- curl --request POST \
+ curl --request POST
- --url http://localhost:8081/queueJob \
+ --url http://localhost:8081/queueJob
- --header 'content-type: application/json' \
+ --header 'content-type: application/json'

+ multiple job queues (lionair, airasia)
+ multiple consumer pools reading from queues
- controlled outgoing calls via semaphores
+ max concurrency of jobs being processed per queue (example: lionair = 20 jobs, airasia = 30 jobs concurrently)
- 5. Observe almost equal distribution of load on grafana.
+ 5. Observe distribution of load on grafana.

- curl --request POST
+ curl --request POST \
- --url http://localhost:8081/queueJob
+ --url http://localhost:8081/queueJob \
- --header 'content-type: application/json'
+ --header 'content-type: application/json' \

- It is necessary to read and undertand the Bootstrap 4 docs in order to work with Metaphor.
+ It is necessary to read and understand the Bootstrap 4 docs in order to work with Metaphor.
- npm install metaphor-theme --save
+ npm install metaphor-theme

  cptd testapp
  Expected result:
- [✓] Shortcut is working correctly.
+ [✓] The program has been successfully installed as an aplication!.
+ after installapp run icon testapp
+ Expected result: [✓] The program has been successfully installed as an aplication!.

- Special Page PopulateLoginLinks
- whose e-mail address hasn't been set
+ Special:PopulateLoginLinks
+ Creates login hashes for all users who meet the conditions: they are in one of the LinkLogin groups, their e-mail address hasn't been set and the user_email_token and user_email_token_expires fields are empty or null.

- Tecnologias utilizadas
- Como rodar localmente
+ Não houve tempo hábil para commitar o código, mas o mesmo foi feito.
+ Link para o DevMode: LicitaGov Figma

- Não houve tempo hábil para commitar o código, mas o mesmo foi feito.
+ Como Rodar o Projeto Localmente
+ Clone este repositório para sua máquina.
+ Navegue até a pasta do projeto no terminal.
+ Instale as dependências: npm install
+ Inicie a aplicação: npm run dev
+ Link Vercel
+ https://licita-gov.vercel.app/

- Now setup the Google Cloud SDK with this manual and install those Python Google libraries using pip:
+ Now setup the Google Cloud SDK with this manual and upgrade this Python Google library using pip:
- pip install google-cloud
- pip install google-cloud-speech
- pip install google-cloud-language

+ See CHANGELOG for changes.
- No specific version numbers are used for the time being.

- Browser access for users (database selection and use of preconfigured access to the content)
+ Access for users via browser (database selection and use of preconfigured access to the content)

......

• _What to work on_:
Whenever the string "feito" shows up on a line of the listing, copy that line.

• _Result_:
+ Não houve tempo hábil para commitar o código, mas o mesmo foi feito.
- Não houve tempo hábil para commitar o código, mas o mesmo foi feito.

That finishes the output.